◆ **Given data**

---

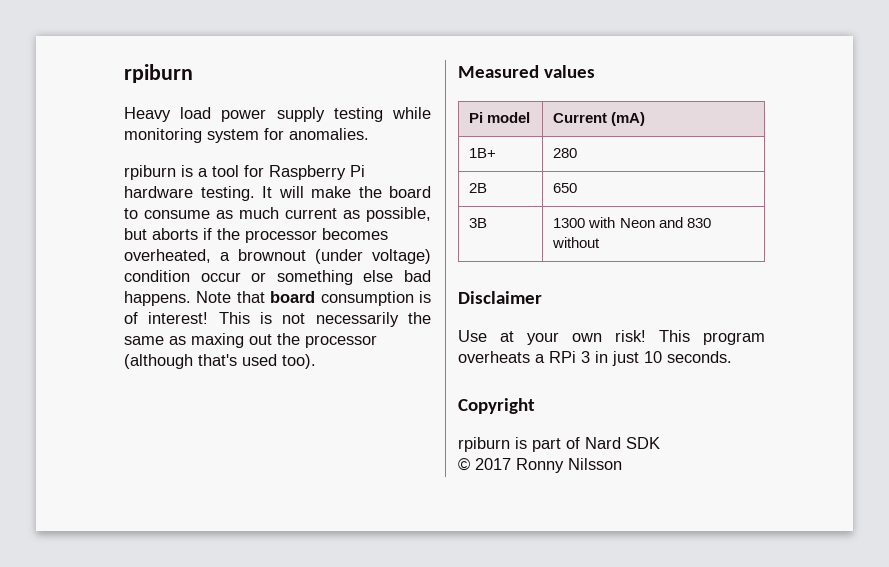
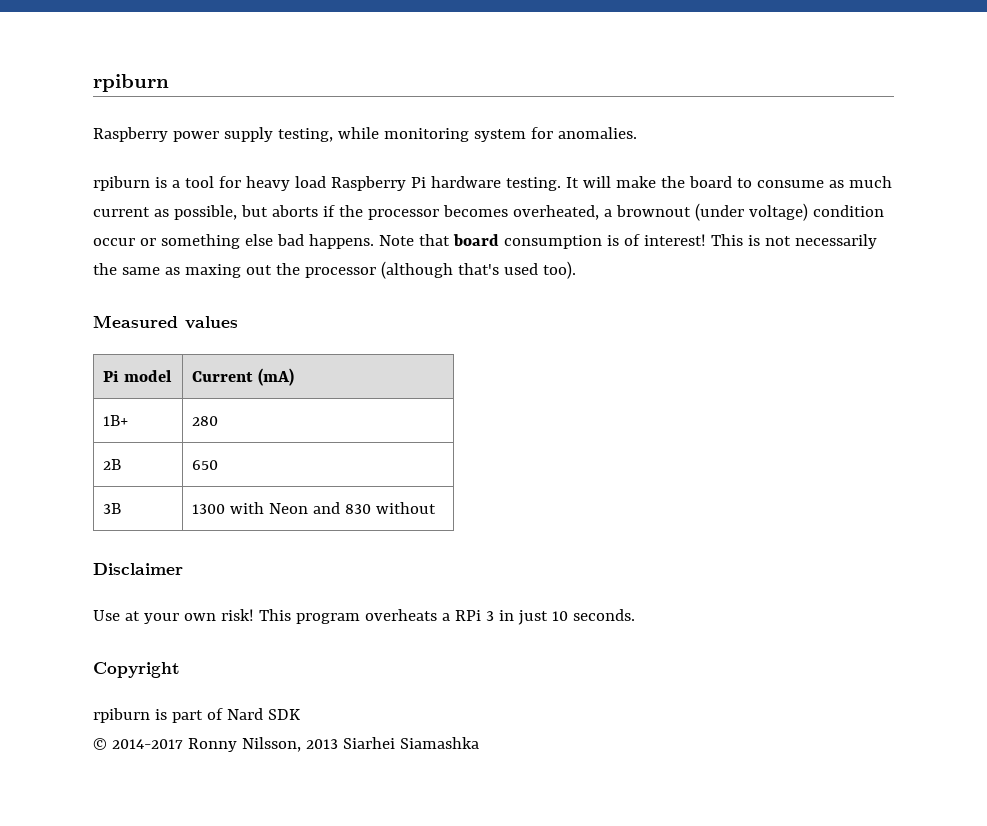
[124,107,212,122] Heavy load -> [93,127,168,142] Raspberry
[333,107,383,122] testing -> [277,128,333,142] testing,
(264, 171) none -> [245,176,326,191] heavy load
[475,458,622,473] 2017 Ronny Nilsson -> [111,737,479,752] 2014-2017 Ronny Nilsson, 2013 Siarhei Siamashka

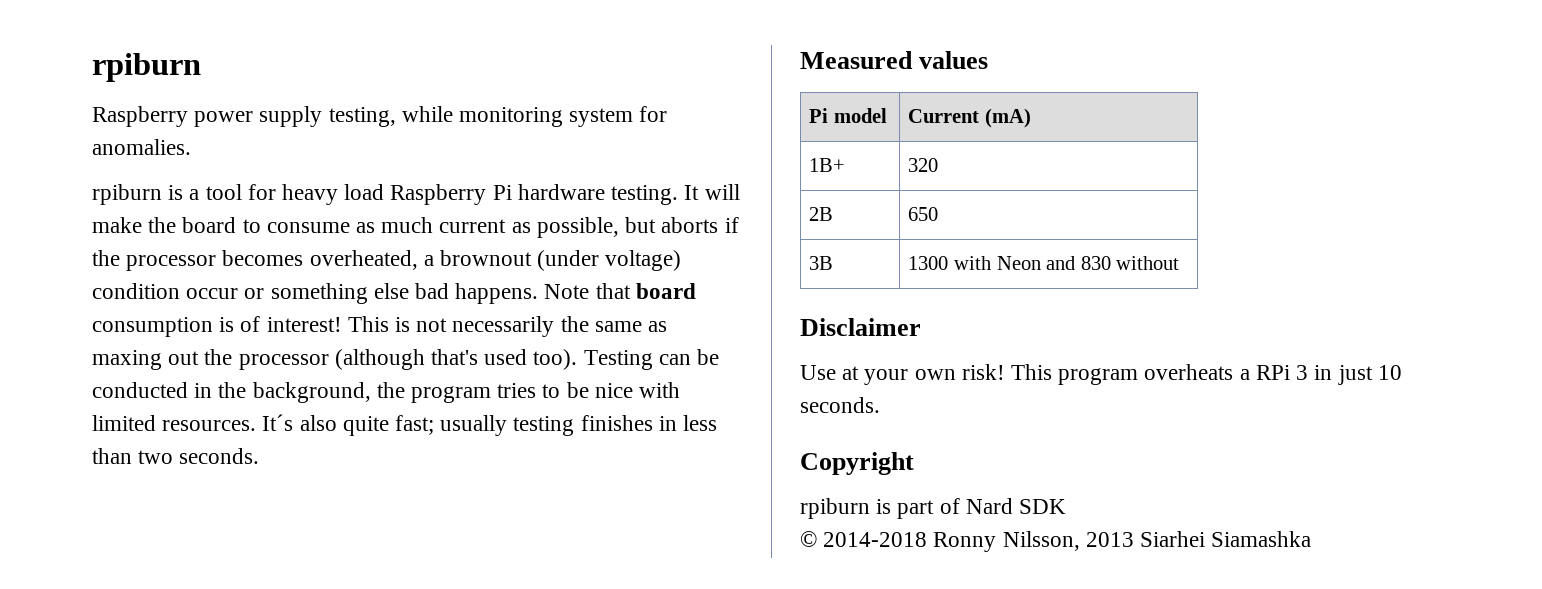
(576, 270) none -> [583,349,720,370] [92,382,681,403] [92,414,718,436] [92,448,260,464] Testing can be conducted in the background, the program tries to be nice with limited resources. It´s also quite fast; usually testing finishes in less than two seconds.
[191,416,218,426] 280 -> [908,158,939,172] 320
[111,739,183,749] 2014-2017 -> [823,532,928,547] 2014-2018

---

◆ **Assignment**
Every line from the one with "[191,416,218,426] 280 ->" to the end of the records above should be returned exactly, and no other lines.

◆ **Your solution**
[191,416,218,426] 280 -> [908,158,939,172] 320
[111,739,183,749] 2014-2017 -> [823,532,928,547] 2014-2018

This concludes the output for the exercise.